They’re singing again?
“My god!” I chuckle. “Someone needs to stop them!”
The hum of Mateo’s apartment still echoes faintly behind me, Antony’s laugh louder than anything else. I don’t know if these people are my friends, but it feels good to be surrounded. A room full of noise is better than the quiet of my bedroom. I don’t want to ever go back.
Determined to make the most out of the night, I take a step, then another, ready to reach for the door and join the rest of my friends.
And then I hear it.
It’s faint, unassuming.
Almost too delicate and fragile.
It’s the sound of a cat meowing.
It makes me pause and spin around, searching for it by letting my gaze drop to the ground. My vision adjusts to the darkness around me only to find the smallest kitten in the entire world seated beside the dumpster.
“Are you a girl?” I crouch near her, reaching out to pet her soft fur. The little thing hisses, as if in warning. “I think you are.”
A strange thought crosses my mind then.
Run.
But I smile instead, the corner of my eyes creasing. There’s nothing to fear tonight, not as long as Beckett is around.
I need to stop being so paranoid.
“Where’s your mom, little one?” The kitten leans against my touch, recognizing that I’m not here to hurt her. “Did she leave you all alone? That can’t be right.”
I’m about to look for the mother, knowing she can’t be that far away, when the streetlight glitches and every muscle in my body starts to pull tight.
Something is lying on the ground a few steps ahead of me.
For a second, I assume it’s just a fluke and I’m seeing things that aren’t there, but then I see the larger corpse. She’s spread out in the middle of the street, paws bloodied and twisted in an unnatural way.
“Oh!” My eyes begin to water. “Oh, no!”
I approach it, trying to see if the cat is still breathing.
The neck is clearly broken, posing towards the opposite direction than it should be. The sight feels oddly familiar to me, and a flash comes to mind.
I’m bored, Mom.
I don’t want the puppies; I want her.
Trying to understand where the memory is coming from paralyzes me entirely. It feels like opening a door leading to a room I haven’t ventured in not in a long time.

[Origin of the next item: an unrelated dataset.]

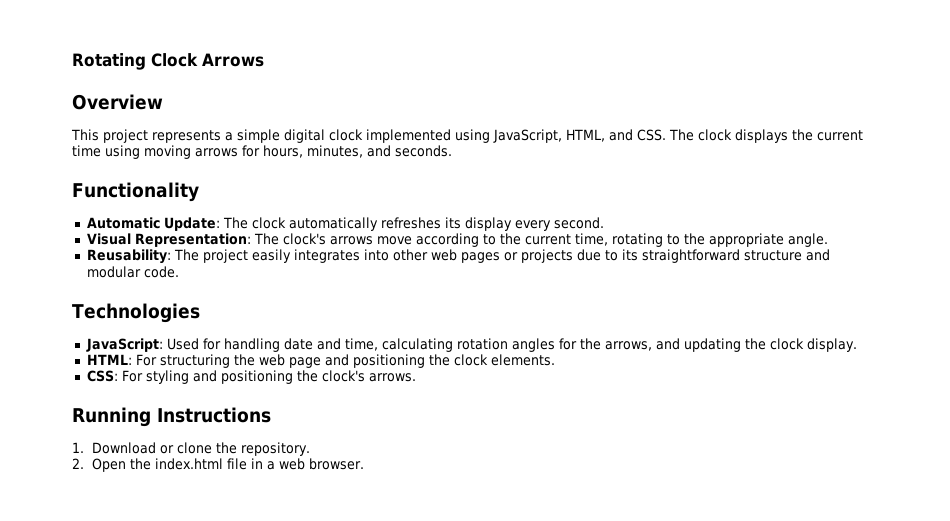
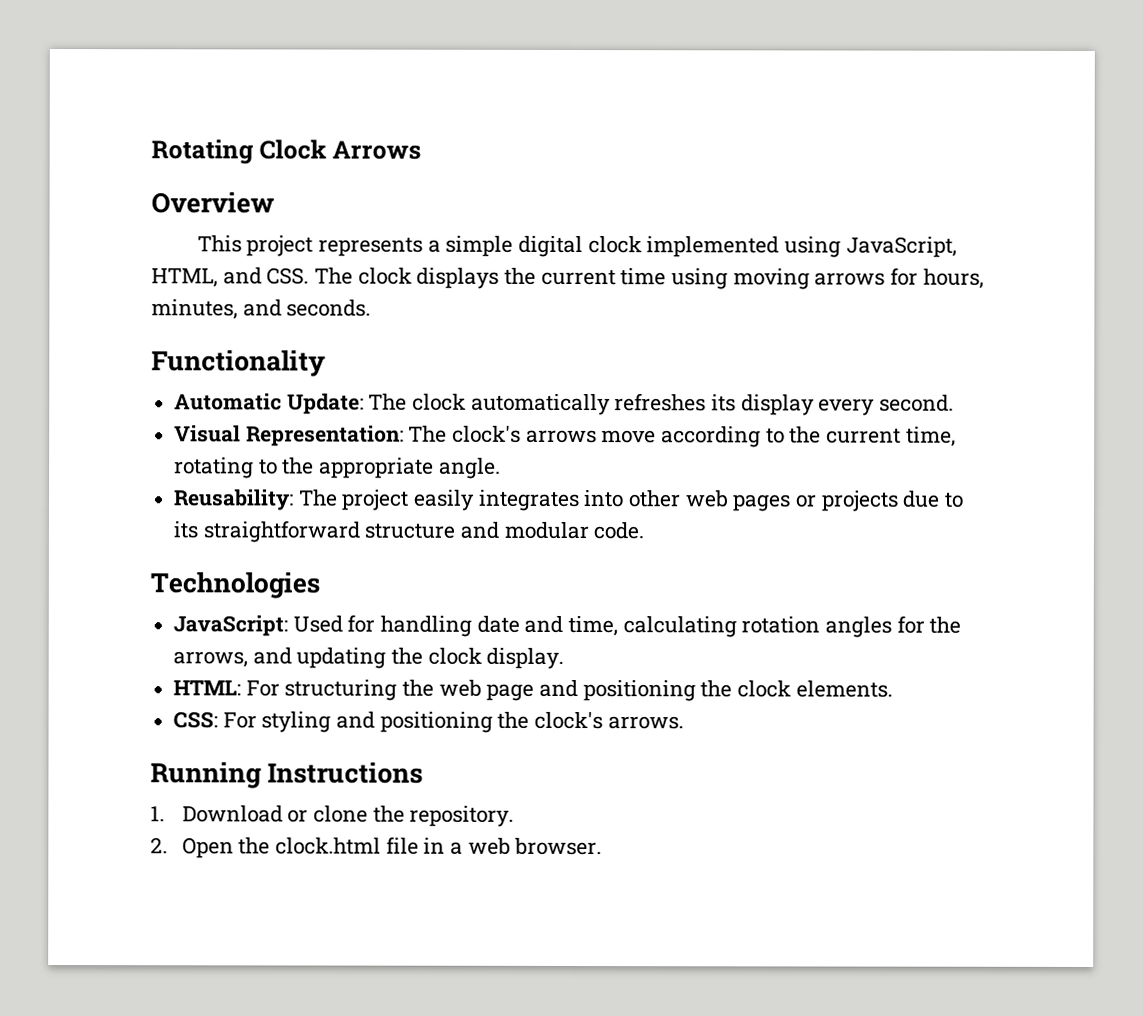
- 2. Open the index.html file in a web browser.
+ 2. Open the clock.html file in a web browser.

Quickly, I block it all out. I urge it to go away, just like I did with André, because thinking about it gives me a sense of apprehension that I don’t know how to tame.
But if I’d been less distracted, maybe I wouldn’t have missed the boots on the gravel. The beat of his steady step, a particular sound that always warned me about his presence before he’d even walk into a room.
The sound gets louder and closer, and I naïvely picture it as the sound coming from a neighbor heading home.
My lips part, ready to call out for help.
“Hello?”
A voice slices through the darkness.